**The task**
From the records below, print exactly the lines starting at the one containing "[710,702,741,712] root. ->" and ending at the one containing "(777, 818) none -> [315,606,341,617] app's", ends included, and nothing else.
START Data supplied
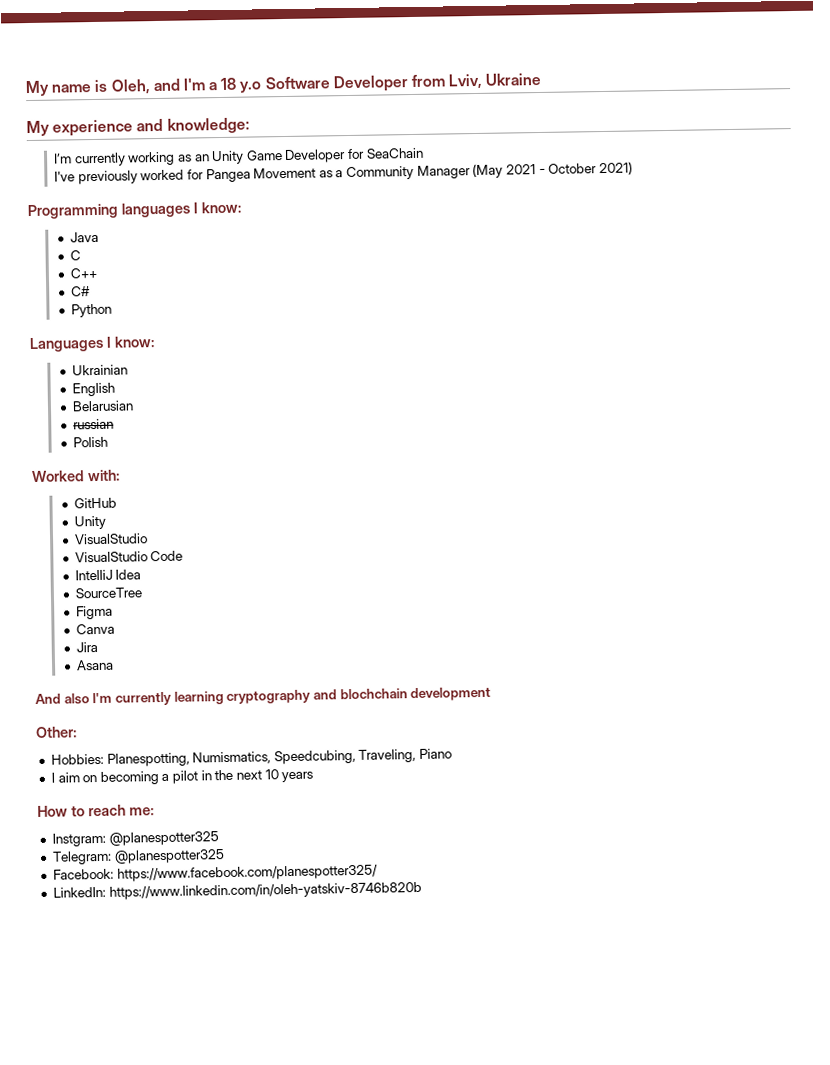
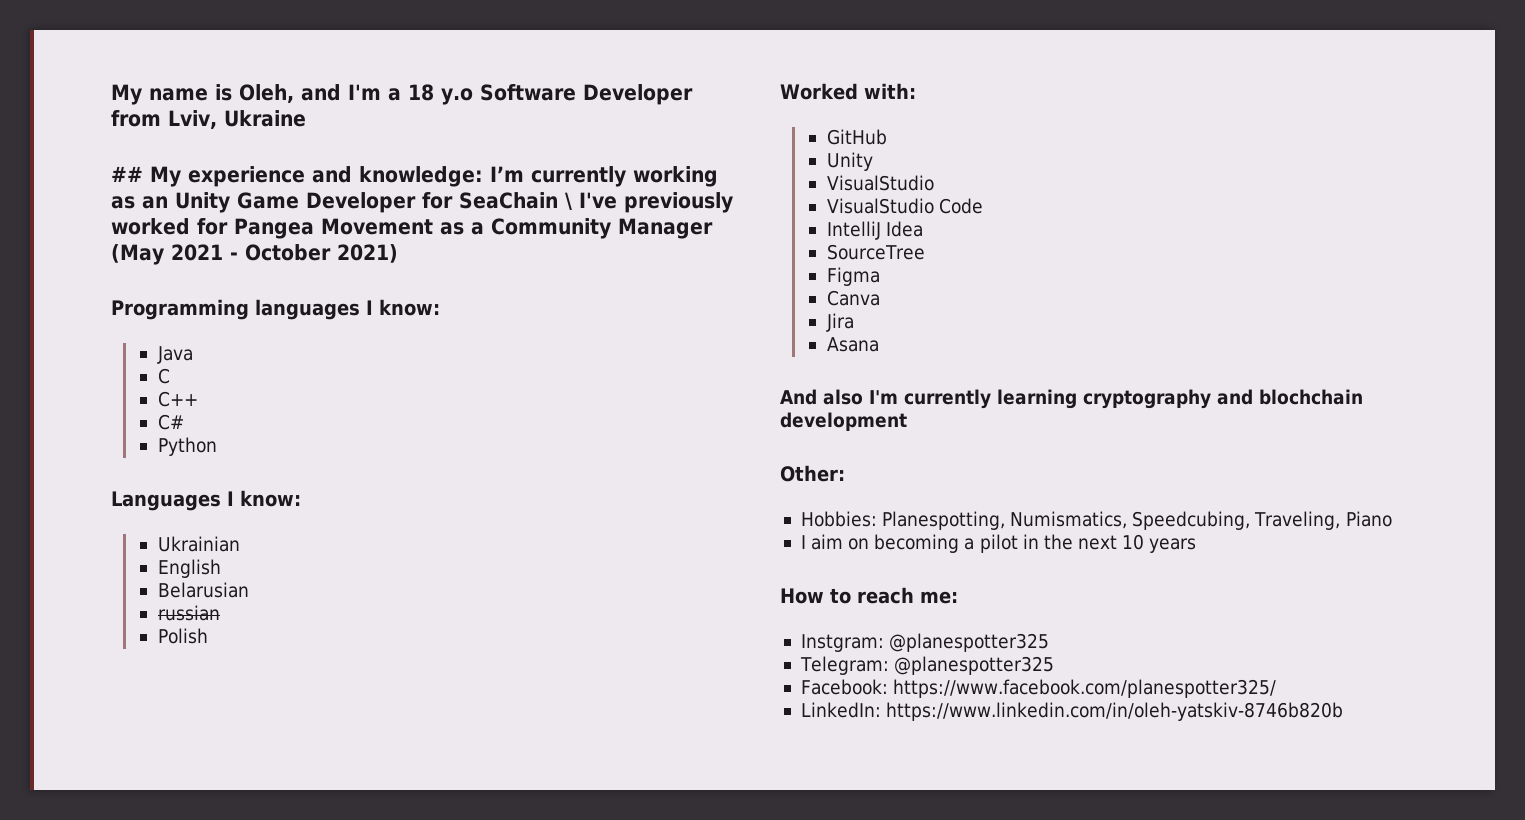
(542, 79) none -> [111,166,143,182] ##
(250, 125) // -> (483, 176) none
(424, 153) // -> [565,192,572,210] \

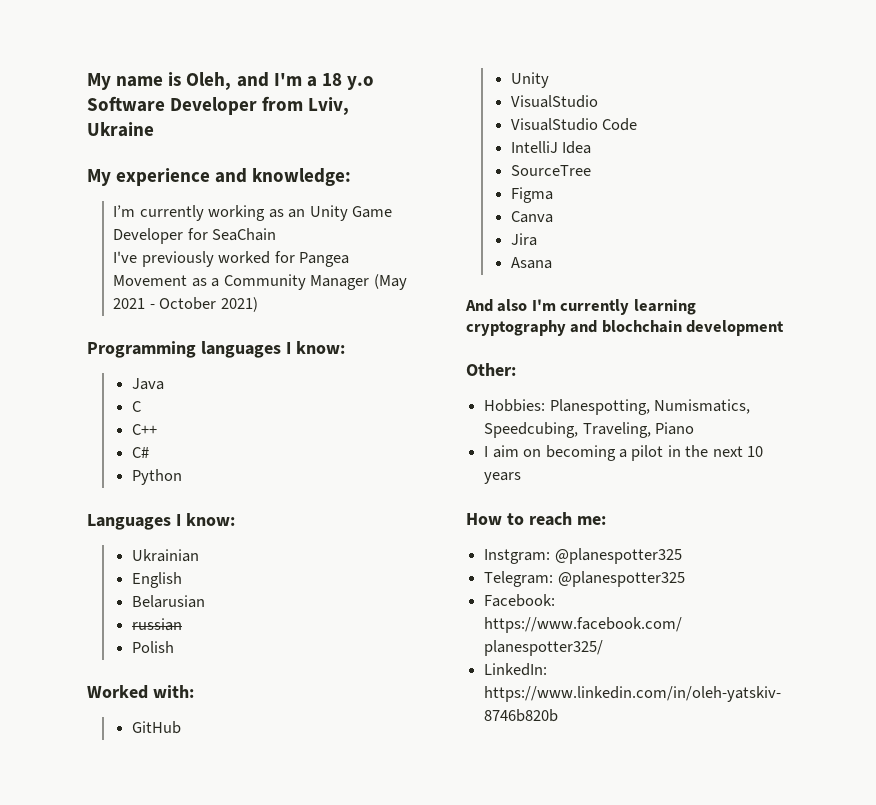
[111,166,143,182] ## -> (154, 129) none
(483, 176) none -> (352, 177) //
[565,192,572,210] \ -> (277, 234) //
END Data supplied
START Data supplied
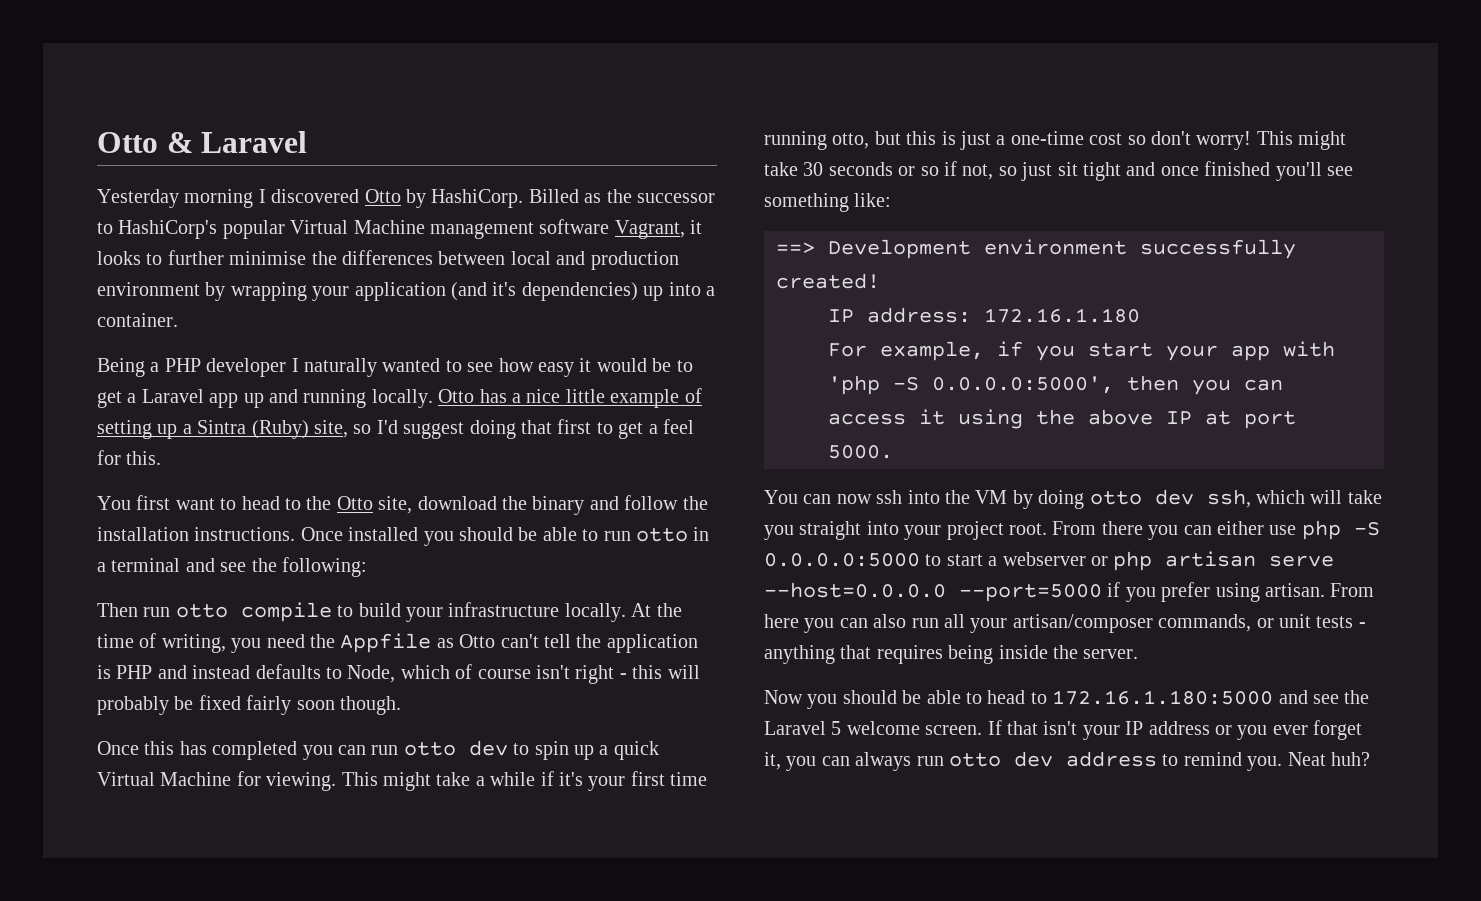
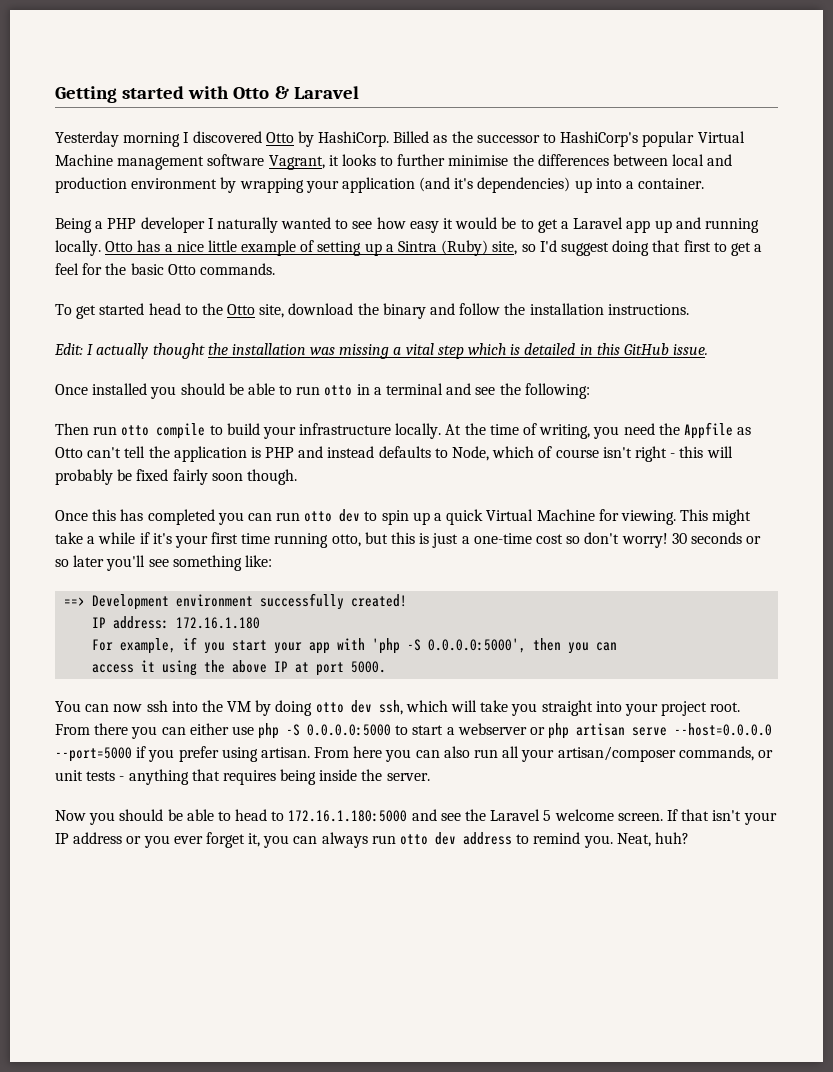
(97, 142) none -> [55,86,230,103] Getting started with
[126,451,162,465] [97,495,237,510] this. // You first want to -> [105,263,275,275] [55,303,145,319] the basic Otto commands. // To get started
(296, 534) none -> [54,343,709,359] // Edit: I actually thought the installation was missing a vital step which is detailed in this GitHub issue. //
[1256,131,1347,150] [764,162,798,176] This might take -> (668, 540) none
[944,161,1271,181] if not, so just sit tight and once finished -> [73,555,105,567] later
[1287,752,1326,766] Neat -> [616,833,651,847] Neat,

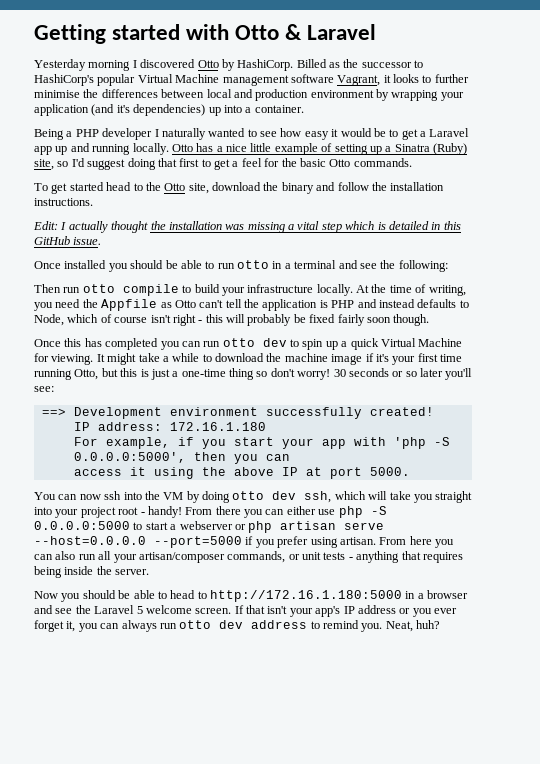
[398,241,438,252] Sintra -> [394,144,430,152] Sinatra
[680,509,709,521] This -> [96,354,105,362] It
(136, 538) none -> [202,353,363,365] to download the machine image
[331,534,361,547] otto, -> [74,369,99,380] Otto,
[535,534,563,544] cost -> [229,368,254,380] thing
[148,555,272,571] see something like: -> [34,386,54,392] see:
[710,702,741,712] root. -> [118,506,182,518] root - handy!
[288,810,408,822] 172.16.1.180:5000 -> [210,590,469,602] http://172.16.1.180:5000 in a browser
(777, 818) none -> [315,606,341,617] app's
END Data supplied
**Response to the task**
[710,702,741,712] root. -> [118,506,182,518] root - handy!
[288,810,408,822] 172.16.1.180:5000 -> [210,590,469,602] http://172.16.1.180:5000 in a browser
(777, 818) none -> [315,606,341,617] app's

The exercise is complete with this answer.